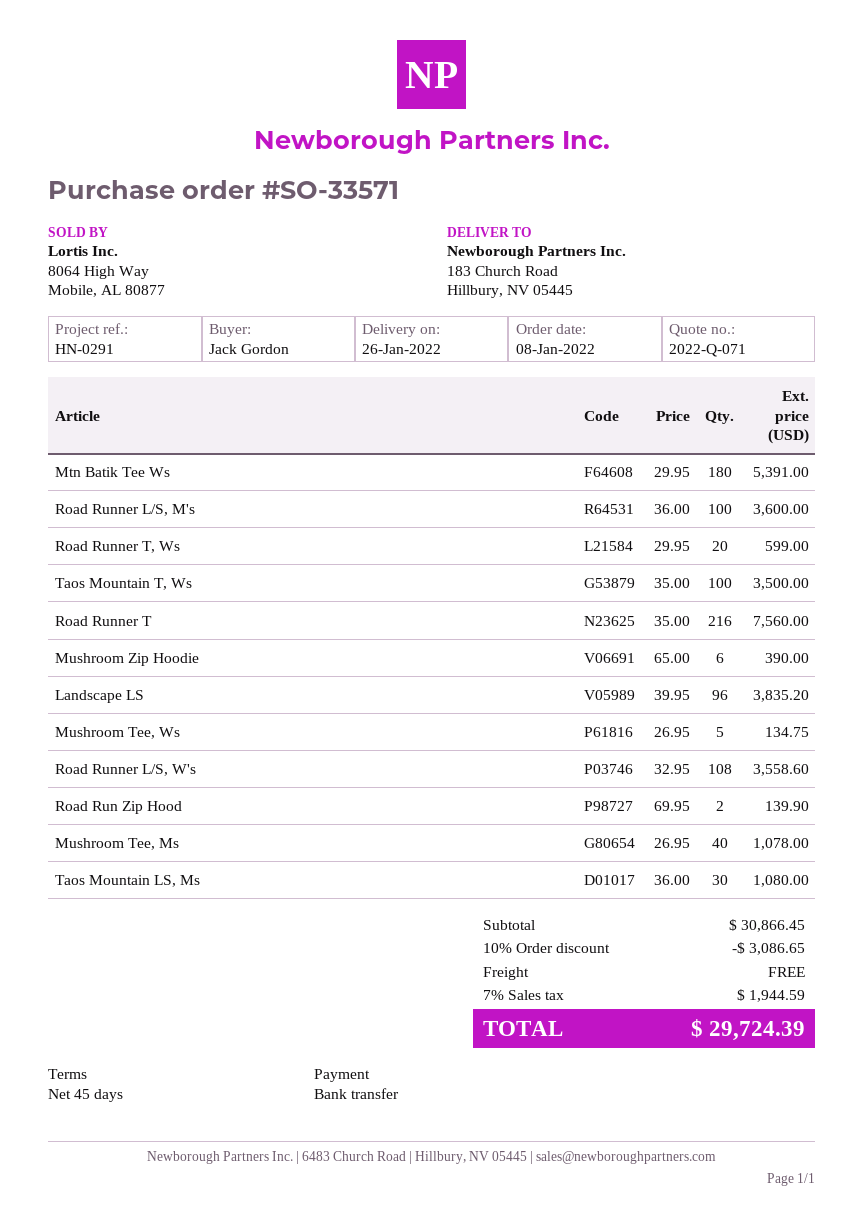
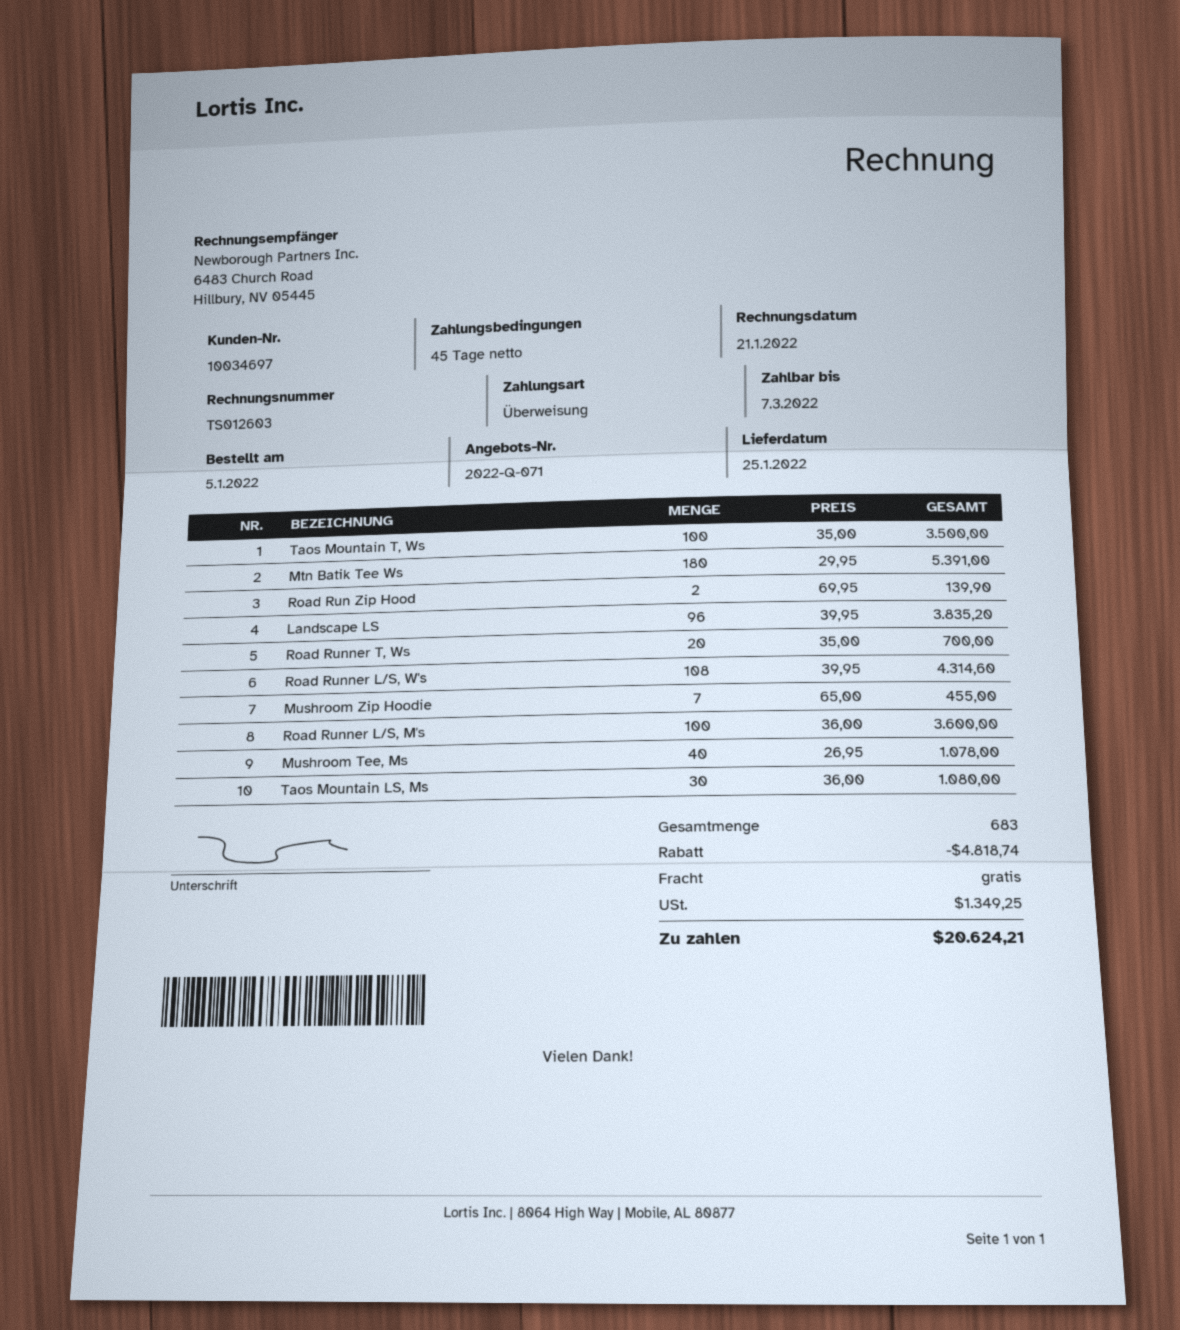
order date: 2022-01-08 -> 2022-01-05
delivery date: 2022-01-26 -> 2022-01-25
Road Runner T, Ws: 20 x 29.95 = 599.00 -> 20 x 35.00 = 700.00
Road Runner T: 216 x 35.00 = 7560.00 -> none
Mushroom Zip Hoodie: 6 x 65.00 = 390.00 -> 7 x 65.00 = 455.00
Mushroom Tee, Ws: 5 x 26.95 = 134.75 -> none
Road Runner L/S, W's: 108 x 32.95 = 3558.60 -> 108 x 39.95 = 4314.60
discount: 3086.65 -> 4818.74
tax: 1944.59 -> 1349.25
total: 29724.39 -> 20624.21

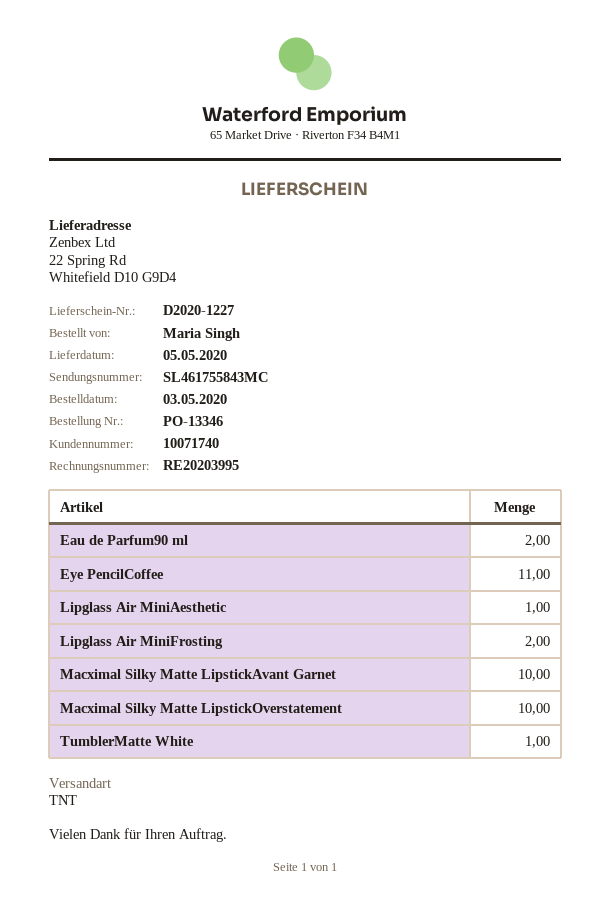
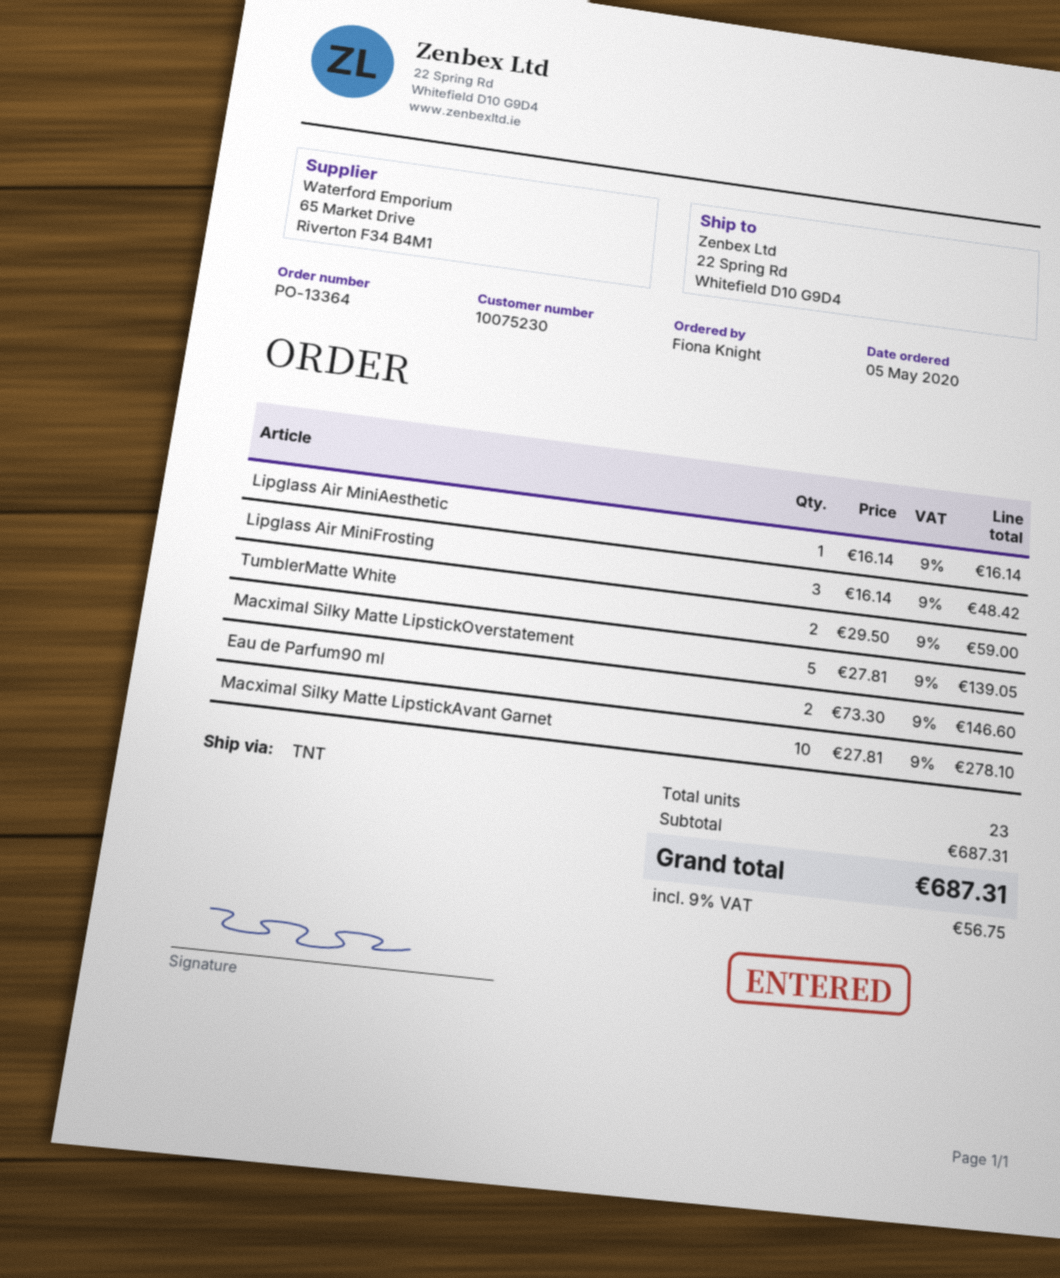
order number: PO-13346 -> PO-13364
order date: 2020-05-03 -> 2020-05-05
customer number: 10071740 -> 10075230
ordered by: Maria Singh -> Fiona Knight
Eye PencilCoffee: 11 -> none
Lipglass Air MiniFrosting: 2 -> 3
Macximal Silky Matte LipstickOverstatement: 10 -> 5
TumblerMatte White: 1 -> 2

----

▶ **ASSIGNED TASK**:
Exclude the images, then output the data above word for word.

▶ **SOLUTION**:
order date: 2022-01-08 -> 2022-01-05
delivery date: 2022-01-26 -> 2022-01-25
Road Runner T, Ws: 20 x 29.95 = 599.00 -> 20 x 35.00 = 700.00
Road Runner T: 216 x 35.00 = 7560.00 -> none
Mushroom Zip Hoodie: 6 x 65.00 = 390.00 -> 7 x 65.00 = 455.00
Mushroom Tee, Ws: 5 x 26.95 = 134.75 -> none
Road Runner L/S, W's: 108 x 32.95 = 3558.60 -> 108 x 39.95 = 4314.60
discount: 3086.65 -> 4818.74
tax: 1944.59 -> 1349.25
total: 29724.39 -> 20624.21

order number: PO-13346 -> PO-13364
order date: 2020-05-03 -> 2020-05-05
customer number: 10071740 -> 10075230
ordered by: Maria Singh -> Fiona Knight
Eye PencilCoffee: 11 -> none
Lipglass Air MiniFrosting: 2 -> 3
Macximal Silky Matte LipstickOverstatement: 10 -> 5
TumblerMatte White: 1 -> 2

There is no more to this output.